Gallium nitride nanotube and preparation method thereof

Technical Field

The invention belongs to the field of preparation of morphology control materials, and particularly relates to a gallium nitride nanotube and a preparation method thereof.

Background

Due to the size and the shape of the one-dimensional nano structure and excellent electric, optical and magnetic properties, the one-dimensional nano structure is widely applied to the fields of optics, electromagnetism, catalysis, biological detection, drug transportation and the like. The direct band gap wide band gap semiconductor gallium nitride (the band gap width is 3.4eV) is a typical representative of the third generation wide band gap semiconductor. Gallium nitride has many excellent characteristics such as large electron mobility, good electric and thermal conductivity, high breakdown field strength, high temperature resistance, corrosion resistance, good radiation resistance and the like. In addition, the material has a great application prospect in ultraviolet and blue light LED devices and ultraviolet detection devices, and is one of the most excellent materials for manufacturing high-power photoelectric devices.

At present, the preparation methods of the gallium nitride nano material are infinite, including chemical vapor deposition, metal organic chemical vapor deposition and pulsed laser deposition, and the preparation methods have the defect that the preparation methods all need higher temperature; the prepared gallium nitride nanometer material has the appearance including a nanometer rod, a nanometer tower, a nanometer wire and the like, but few literature reports about the preparation method of the gallium nitride nanometer tube exist, Jiangshuai and the like in a patent (application publication No. CN 104419982A) mention that the gallium nitride nanometer tube is prepared by a zinc oxide template through a chemical vapor deposition method at high temperature, but the preparation temperature is too high (850-. Therefore, it is very important to find a method for preparing the gallium nitride nanotube at low temperature.

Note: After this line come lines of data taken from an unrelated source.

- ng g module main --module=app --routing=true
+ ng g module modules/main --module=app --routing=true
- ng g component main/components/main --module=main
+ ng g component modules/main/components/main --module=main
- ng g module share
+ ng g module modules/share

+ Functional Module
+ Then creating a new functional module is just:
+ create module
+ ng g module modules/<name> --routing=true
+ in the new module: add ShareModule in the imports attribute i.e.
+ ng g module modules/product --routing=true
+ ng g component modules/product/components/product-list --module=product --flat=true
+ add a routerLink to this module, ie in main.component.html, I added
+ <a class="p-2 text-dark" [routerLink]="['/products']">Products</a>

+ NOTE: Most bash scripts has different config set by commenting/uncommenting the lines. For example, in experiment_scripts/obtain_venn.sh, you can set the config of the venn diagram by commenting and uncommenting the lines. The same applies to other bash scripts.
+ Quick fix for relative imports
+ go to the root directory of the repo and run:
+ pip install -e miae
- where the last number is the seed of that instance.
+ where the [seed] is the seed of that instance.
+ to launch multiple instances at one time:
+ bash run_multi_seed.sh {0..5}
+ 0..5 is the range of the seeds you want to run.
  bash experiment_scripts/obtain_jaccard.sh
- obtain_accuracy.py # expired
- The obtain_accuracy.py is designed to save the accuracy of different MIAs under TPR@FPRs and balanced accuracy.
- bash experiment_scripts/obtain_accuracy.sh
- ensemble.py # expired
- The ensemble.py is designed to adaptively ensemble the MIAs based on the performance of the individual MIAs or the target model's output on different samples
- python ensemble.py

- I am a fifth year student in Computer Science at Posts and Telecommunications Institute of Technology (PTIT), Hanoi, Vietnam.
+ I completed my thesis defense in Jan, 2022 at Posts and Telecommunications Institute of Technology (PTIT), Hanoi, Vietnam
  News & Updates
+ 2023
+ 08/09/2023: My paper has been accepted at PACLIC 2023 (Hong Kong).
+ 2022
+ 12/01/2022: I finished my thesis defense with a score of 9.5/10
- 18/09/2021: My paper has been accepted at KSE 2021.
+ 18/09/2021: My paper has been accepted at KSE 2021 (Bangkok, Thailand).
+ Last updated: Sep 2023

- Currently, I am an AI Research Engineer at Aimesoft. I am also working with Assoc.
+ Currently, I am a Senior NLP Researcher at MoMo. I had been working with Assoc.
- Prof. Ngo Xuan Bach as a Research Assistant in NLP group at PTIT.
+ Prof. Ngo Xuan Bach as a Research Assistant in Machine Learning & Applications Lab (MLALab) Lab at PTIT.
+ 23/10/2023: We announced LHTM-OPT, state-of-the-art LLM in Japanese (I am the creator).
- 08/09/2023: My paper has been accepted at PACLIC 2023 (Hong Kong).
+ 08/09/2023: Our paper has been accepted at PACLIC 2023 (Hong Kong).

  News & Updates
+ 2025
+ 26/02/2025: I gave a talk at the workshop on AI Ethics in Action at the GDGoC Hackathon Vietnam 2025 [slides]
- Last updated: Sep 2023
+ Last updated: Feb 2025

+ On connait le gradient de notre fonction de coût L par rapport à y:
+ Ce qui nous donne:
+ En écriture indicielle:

The gallium nitride nanotube not only has the unique photoelectric and physicochemical characteristics of the gallium nitride nanomaterial, but also can be uniquely applied to the fields of photoelectric devices, catalysis, biological detection and the like due to the unique tubular structure. How to find a simple and controllable method for preparing the gallium nitride nanotube is the premise for realizing the application of the gallium nitride nanotube.

Disclosure of Invention

In order to overcome the defects in the prior art, the invention aims to provide a gallium nitride nanotube and a preparation method thereof.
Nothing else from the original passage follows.